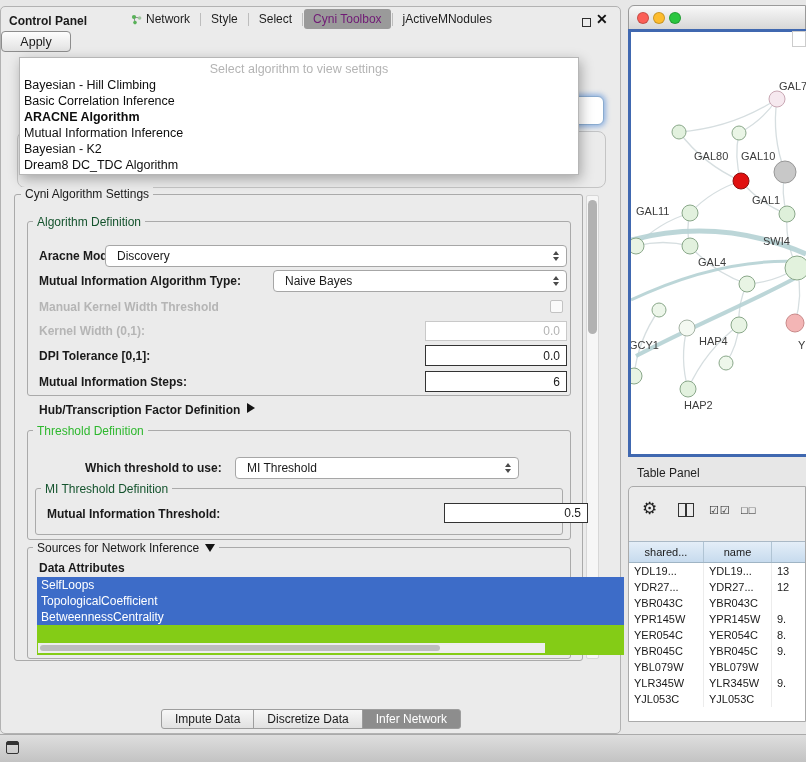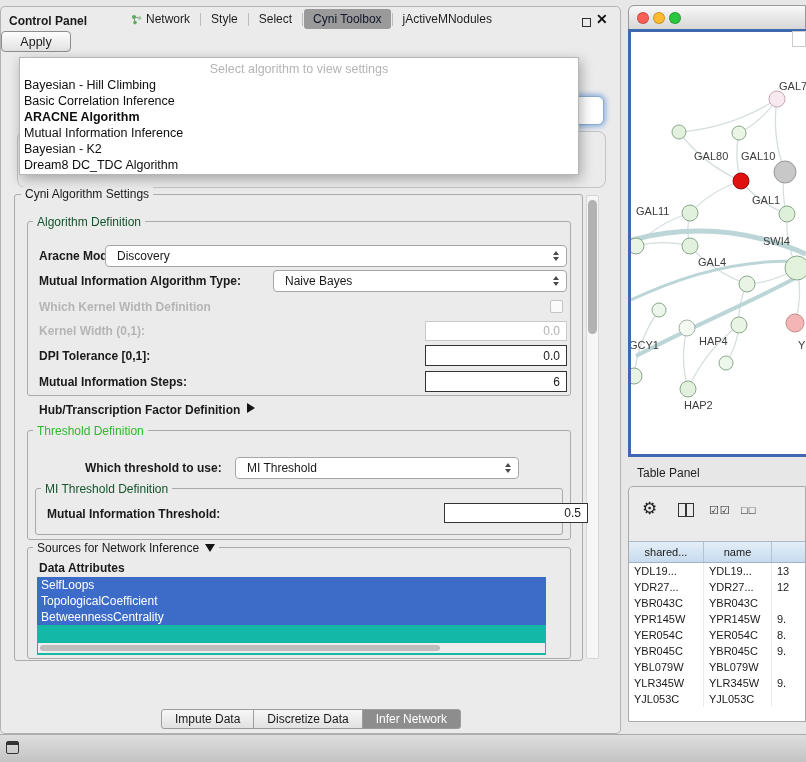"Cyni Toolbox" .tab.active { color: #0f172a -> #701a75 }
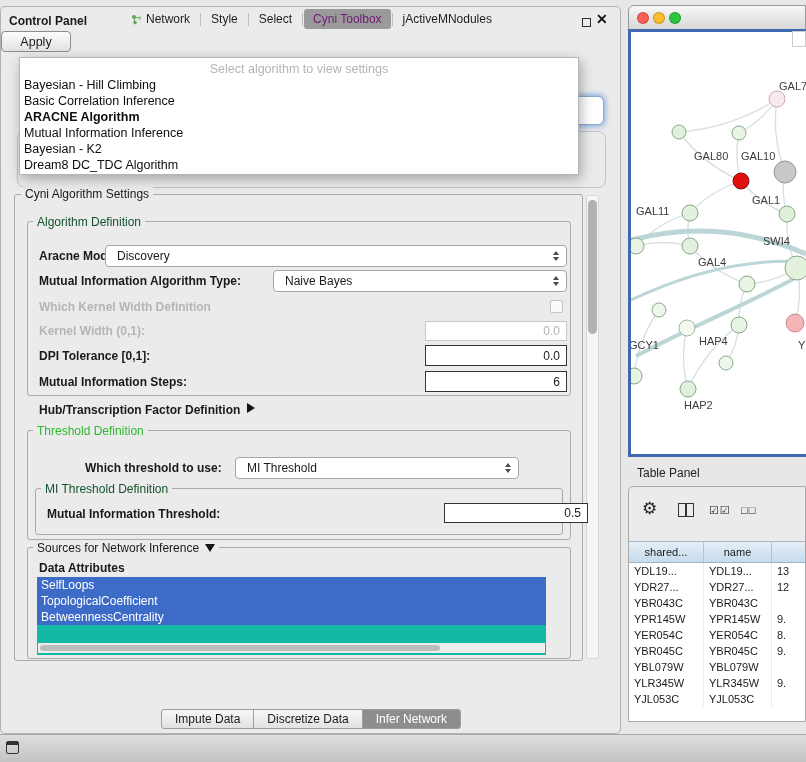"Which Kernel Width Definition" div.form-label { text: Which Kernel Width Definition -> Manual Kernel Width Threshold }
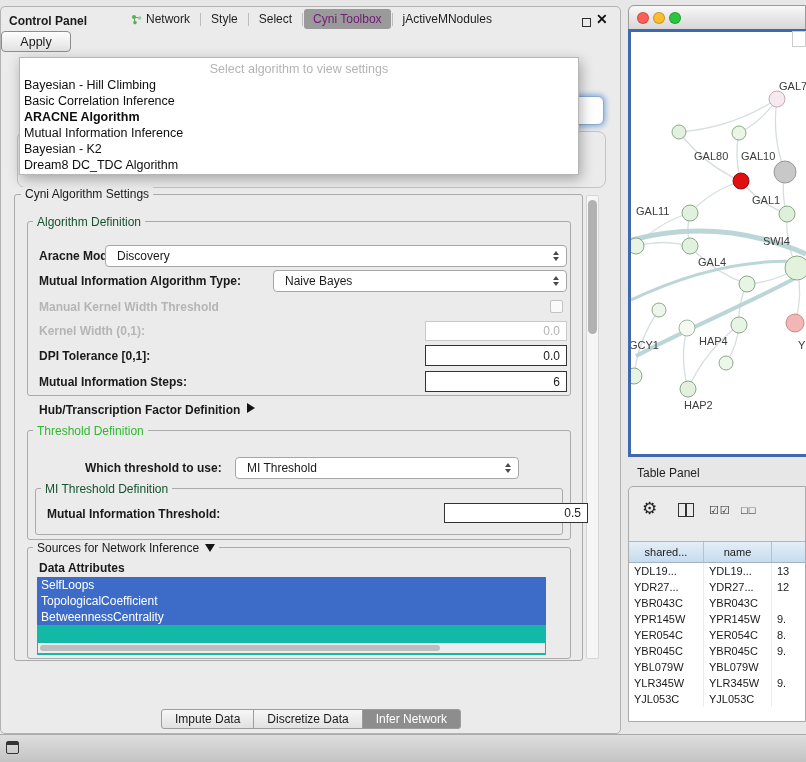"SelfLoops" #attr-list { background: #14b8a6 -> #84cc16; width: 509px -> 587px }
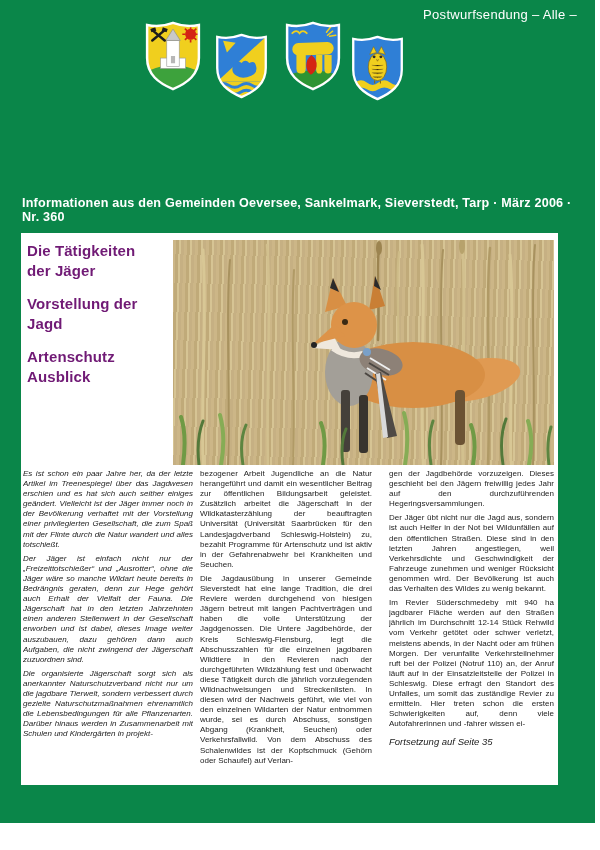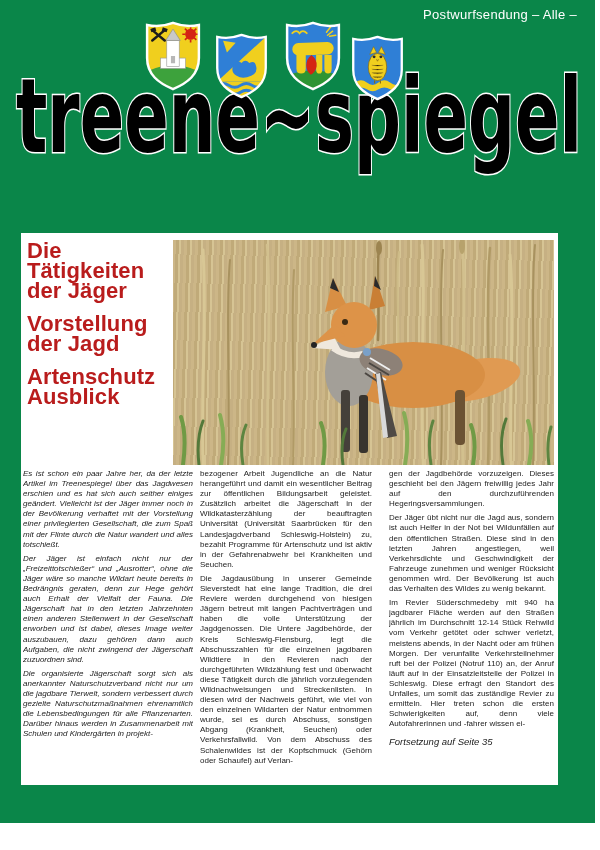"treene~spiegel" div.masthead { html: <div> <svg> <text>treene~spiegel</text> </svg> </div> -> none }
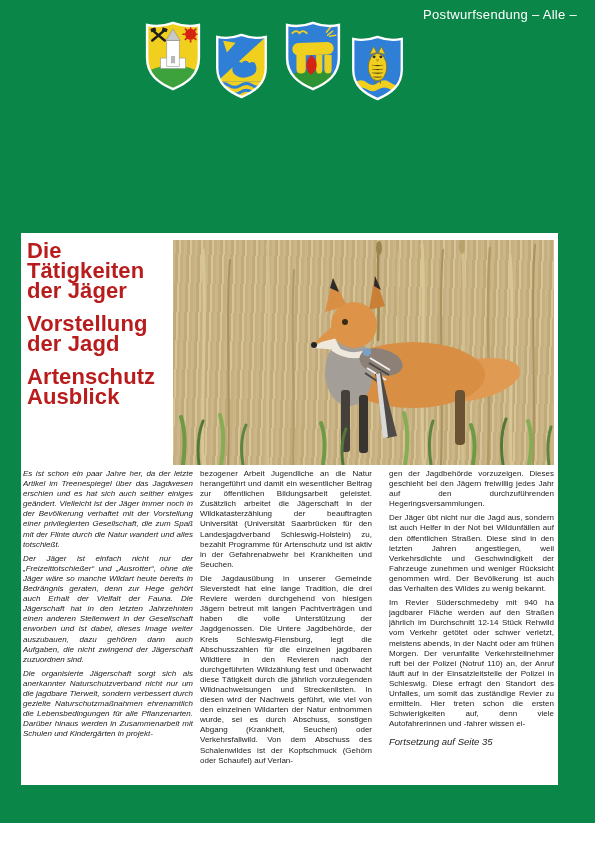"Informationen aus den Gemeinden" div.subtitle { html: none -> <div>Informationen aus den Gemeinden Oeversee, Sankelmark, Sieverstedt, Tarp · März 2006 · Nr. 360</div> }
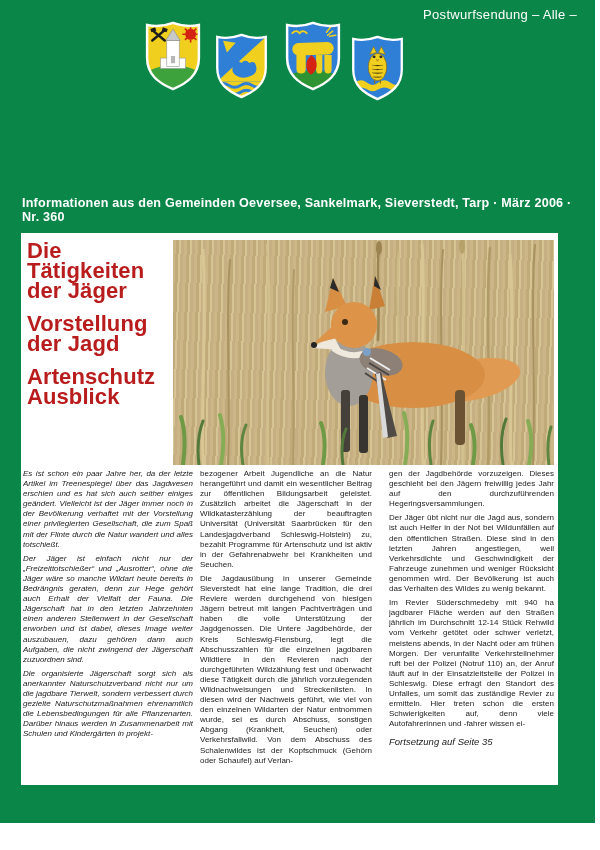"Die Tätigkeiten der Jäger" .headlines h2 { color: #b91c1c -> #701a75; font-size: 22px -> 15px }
--------------------
■ DIRECTIONS FOR THIS TASK:
Only the pictures are dropped. Otherwise, write out the listing exactly.

■ OUTPUT FOR THIS EXERCISE:
"Cyni Toolbox" .tab.active { color: #0f172a -> #701a75 }
"Which Kernel Width Definition" div.form-label { text: Which Kernel Width Definition -> Manual Kernel Width Threshold }
"SelfLoops" #attr-list { background: #14b8a6 -> #84cc16; width: 509px -> 587px }
"treene~spiegel" div.masthead { html: <div> <svg> <text>treene~spiegel</text> </svg> </div> -> none }
"Informationen aus den Gemeinden" div.subtitle { html: none -> <div>Informationen aus den Gemeinden Oeversee, Sankelmark, Sieverstedt, Tarp · März 2006 · Nr. 360</div> }
"Die Tätigkeiten der Jäger" .headlines h2 { color: #b91c1c -> #701a75; font-size: 22px -> 15px }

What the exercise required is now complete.